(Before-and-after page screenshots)
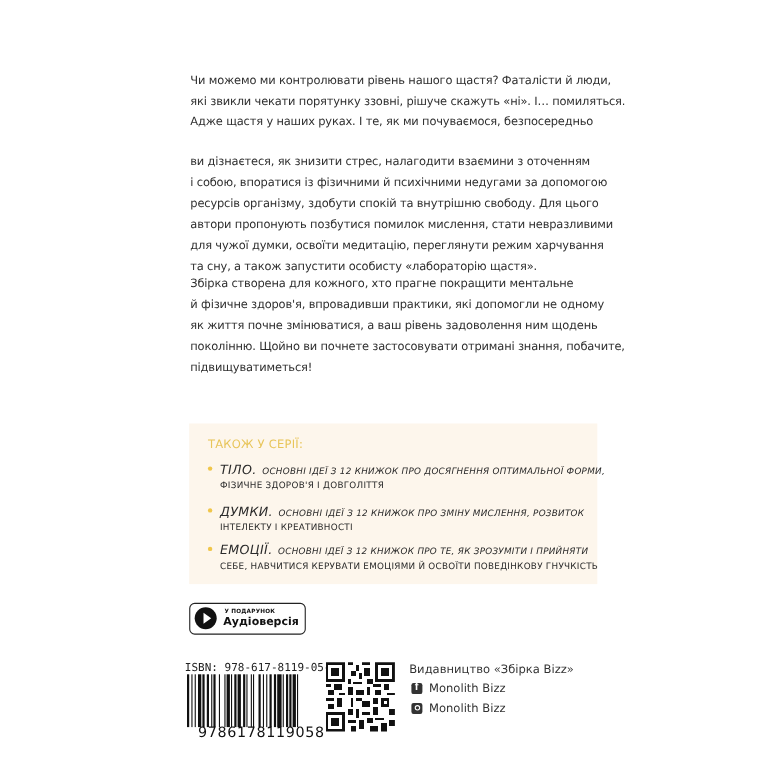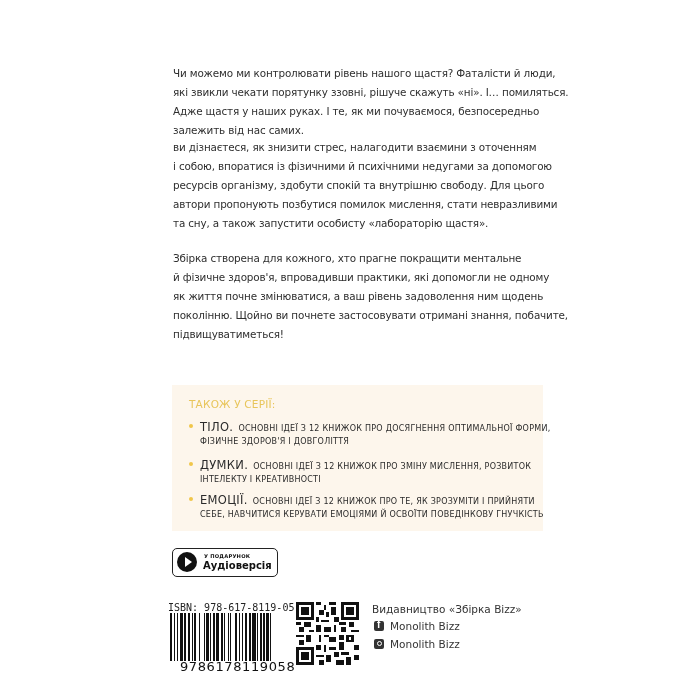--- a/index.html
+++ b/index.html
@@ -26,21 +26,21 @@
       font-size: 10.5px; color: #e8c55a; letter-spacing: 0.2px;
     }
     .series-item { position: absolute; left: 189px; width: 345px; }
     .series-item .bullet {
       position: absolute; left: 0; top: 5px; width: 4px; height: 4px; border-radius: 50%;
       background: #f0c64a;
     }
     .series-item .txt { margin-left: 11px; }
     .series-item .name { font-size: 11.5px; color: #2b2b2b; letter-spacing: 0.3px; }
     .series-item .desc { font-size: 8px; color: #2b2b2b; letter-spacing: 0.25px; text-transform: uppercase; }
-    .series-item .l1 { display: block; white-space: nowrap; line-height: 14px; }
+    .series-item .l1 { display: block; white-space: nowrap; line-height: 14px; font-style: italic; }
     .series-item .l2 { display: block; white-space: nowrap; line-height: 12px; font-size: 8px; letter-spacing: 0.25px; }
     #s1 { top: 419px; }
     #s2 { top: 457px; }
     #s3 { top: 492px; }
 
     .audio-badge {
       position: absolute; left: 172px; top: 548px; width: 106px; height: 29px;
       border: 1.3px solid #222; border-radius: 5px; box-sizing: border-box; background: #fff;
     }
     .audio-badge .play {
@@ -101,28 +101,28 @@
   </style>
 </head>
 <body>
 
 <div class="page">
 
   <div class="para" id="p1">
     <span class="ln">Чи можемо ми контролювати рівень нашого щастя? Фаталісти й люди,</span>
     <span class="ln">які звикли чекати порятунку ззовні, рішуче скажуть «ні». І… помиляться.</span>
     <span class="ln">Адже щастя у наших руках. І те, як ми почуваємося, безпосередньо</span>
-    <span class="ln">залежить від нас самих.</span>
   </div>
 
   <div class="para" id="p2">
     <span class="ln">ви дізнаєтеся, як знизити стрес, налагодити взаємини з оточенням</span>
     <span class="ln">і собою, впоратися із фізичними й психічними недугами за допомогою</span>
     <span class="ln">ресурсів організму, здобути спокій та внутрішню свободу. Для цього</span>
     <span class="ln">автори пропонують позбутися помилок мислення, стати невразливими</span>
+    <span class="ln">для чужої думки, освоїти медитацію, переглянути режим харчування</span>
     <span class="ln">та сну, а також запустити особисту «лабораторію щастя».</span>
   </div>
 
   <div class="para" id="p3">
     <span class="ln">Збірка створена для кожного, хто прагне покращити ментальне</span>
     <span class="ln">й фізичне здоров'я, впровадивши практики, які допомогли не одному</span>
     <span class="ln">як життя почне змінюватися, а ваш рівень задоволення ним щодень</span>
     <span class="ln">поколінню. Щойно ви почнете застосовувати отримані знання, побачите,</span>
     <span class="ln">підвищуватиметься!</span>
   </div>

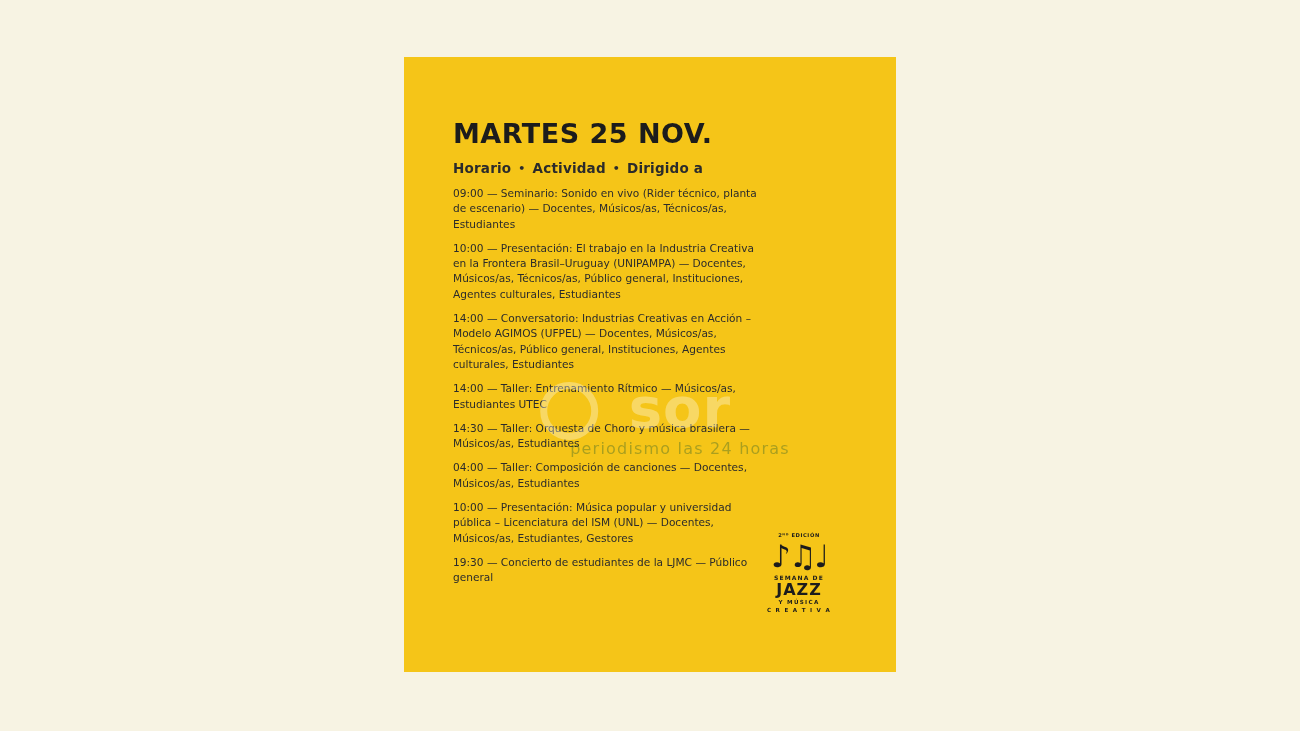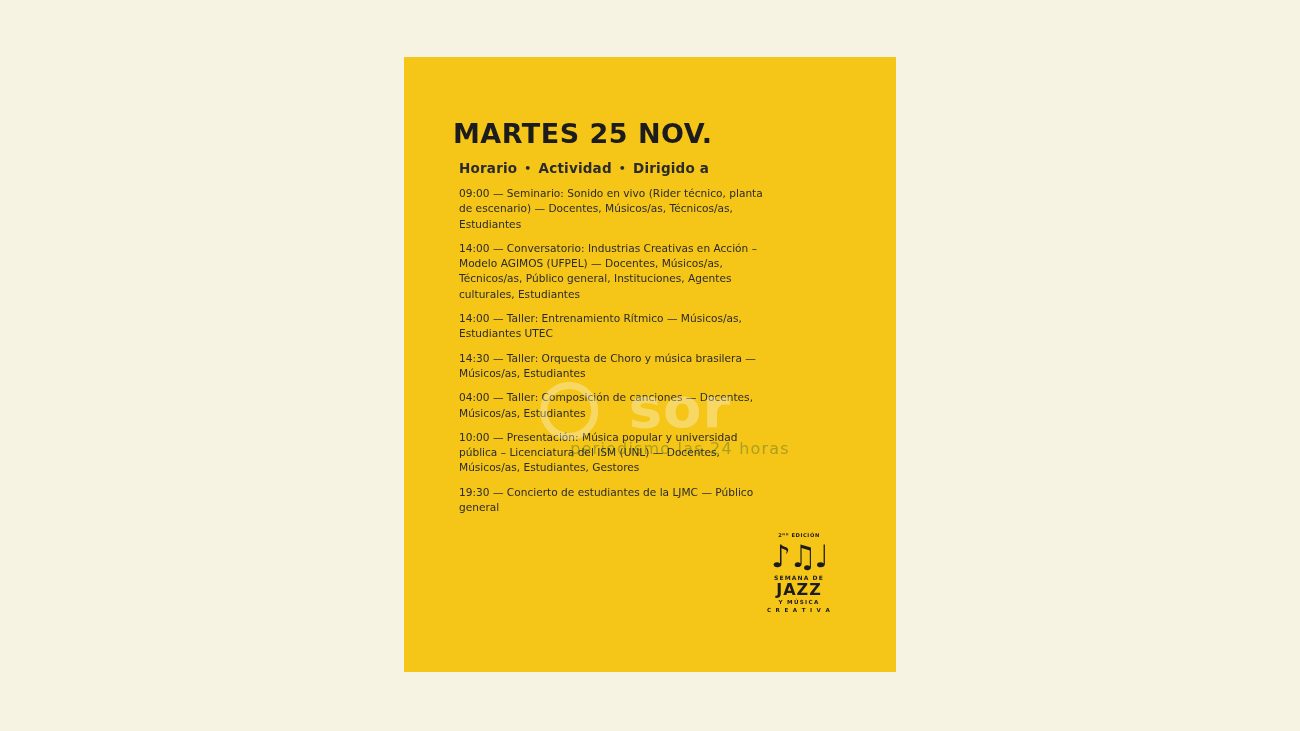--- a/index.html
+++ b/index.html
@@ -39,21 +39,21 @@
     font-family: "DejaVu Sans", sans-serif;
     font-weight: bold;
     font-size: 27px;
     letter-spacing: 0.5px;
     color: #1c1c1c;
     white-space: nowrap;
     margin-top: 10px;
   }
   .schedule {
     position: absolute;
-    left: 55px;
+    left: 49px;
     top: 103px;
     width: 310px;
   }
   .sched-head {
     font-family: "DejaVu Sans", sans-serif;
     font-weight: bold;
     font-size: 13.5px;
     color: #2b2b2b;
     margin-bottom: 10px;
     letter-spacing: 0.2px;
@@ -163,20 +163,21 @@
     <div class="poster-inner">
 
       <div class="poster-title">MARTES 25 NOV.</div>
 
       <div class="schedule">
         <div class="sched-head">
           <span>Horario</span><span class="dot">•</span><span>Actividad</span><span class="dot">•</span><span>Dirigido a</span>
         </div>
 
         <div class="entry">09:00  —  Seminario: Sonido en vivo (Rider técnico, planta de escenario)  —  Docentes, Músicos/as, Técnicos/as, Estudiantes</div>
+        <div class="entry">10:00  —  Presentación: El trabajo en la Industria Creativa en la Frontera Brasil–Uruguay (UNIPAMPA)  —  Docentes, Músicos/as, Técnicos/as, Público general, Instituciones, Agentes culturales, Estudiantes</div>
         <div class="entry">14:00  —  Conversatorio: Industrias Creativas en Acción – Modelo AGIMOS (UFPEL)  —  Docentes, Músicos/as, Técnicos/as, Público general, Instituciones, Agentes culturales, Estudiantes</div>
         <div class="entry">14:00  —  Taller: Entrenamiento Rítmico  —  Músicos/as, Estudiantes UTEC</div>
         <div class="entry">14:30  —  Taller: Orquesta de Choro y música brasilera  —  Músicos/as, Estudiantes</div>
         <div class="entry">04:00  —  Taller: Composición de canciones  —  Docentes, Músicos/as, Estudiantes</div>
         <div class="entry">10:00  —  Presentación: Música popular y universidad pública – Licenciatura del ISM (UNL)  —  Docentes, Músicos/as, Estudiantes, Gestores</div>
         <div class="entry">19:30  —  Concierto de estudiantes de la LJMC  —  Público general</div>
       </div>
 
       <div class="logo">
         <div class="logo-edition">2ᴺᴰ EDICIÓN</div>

What you are asked to do>
Give the number of lines in the entries that contain the word "background", without any other words.

Answer to the problem>
2